# Working with collections and object selections

RDataFrame reads collections as the special type [ROOT::RVec](https://root.cern/doc/master/classROOT_1_1VecOps_1_1RVec.html) (e.g. a branch containing an array of floating point numbers can be read as a `ROOT::RVec<float>`). C-style arrays (with variable or static size), `std::vectors` and most other collection types can be read this way. When reading ROOT data, column values of type `ROOT::RVec<T>` perform no copy of the underlying array.

`RVec` is a container similar to `std::vector` (and can be used just like a `std::vector`) but it also offers a rich interface to operate on the array elements in a vectorised fashion, similarly to Python's NumPy arrays.

In [None]:
import ROOT

treename = "myDataset"
filename = "https://github.com/root-project/root/raw/master/tutorials/dataframe/df017_vecOpsHEP.root"
df = ROOT.RDataFrame(treename, filename)

print(f"Columns in the dataset: {df.GetColumnNames()}")

To quickly inspect the data we can export it as a dictionary of `numpy` arrays thanks to the `AsNumpy` RDataFrame method. Note that for each row, `E` is an array of values:

In [None]:
npy_dict = df.AsNumpy(["E"])

for row, vec in enumerate(npy_dict["E"]):
    print(f"\nRow {row} contains:\n{vec}")

### Define a new column with operations on RVecs

In [None]:
df1 = df.Define("good_pt", "sqrt(px*px + py*py)[E>100]")

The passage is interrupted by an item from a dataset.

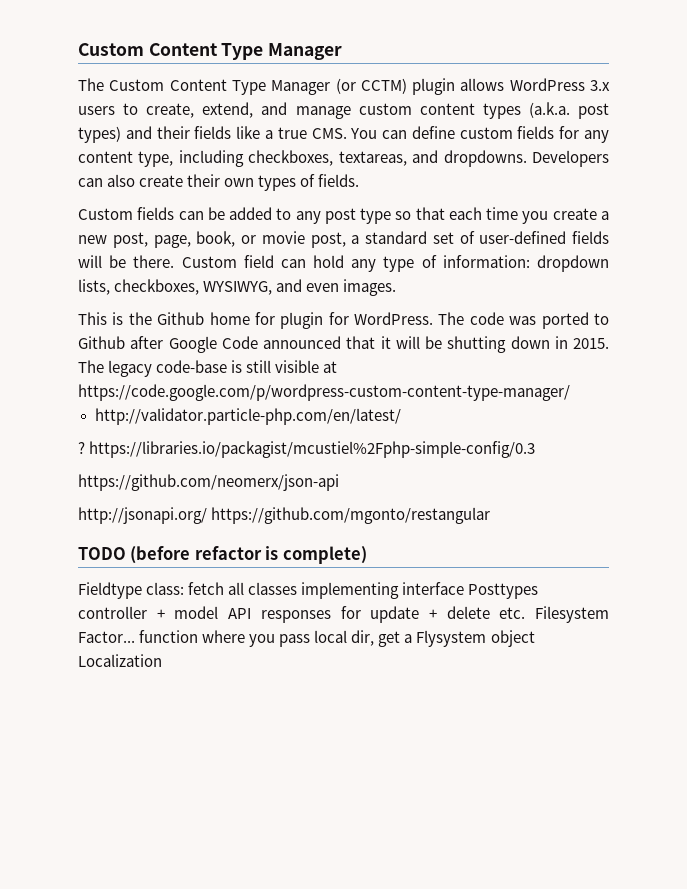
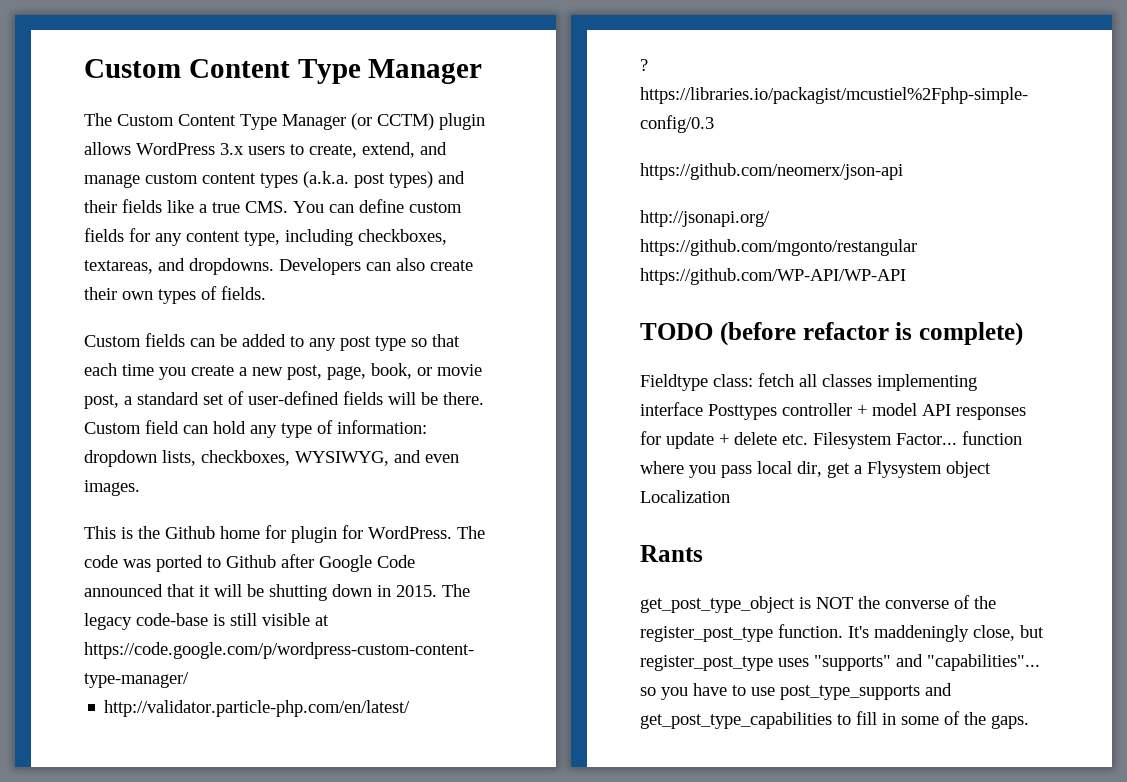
(491, 515) none -> [640,268,906,285] https://github.com/WP-API/WP-API
(162, 660) none -> [640,545,703,562] [640,595,996,613] [640,624,1044,642] [640,654,1040,671] [640,683,952,700] [640,711,1029,729] // Rants // get_post_type_object is NOT the converse of the register_post_type function. It's maddeningly close, but register_post_type uses "supports" and "capabilities"... so you have to use post_type_supports and get_post_type_capabilities to fill in some of the gaps.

`sqrt(px*px + py*py)[E>100]`:
* `px`, `py` and `E` are columns the elements of which are `RVec`s
* Operations on `RVec`s like sum, product, sqrt preserve the dimensionality of the array
* `[E>100]` selects the elements of the array that satisfy the condition
* `E > 100`: boolean expressions on `RVec`s such as `E > 100` return a mask, that is an array with information on which values pass the selection (e.g. `[0, 1, 0, 0]` if only the second element satisfies the condition)

### Now we can plot the newly defined column values in a histogram

In [None]:
c = ROOT.TCanvas()
h = df1.Histo1D(("pt", "pt", 16, 0, 4), "good_pt")
h.Draw()
c.Draw()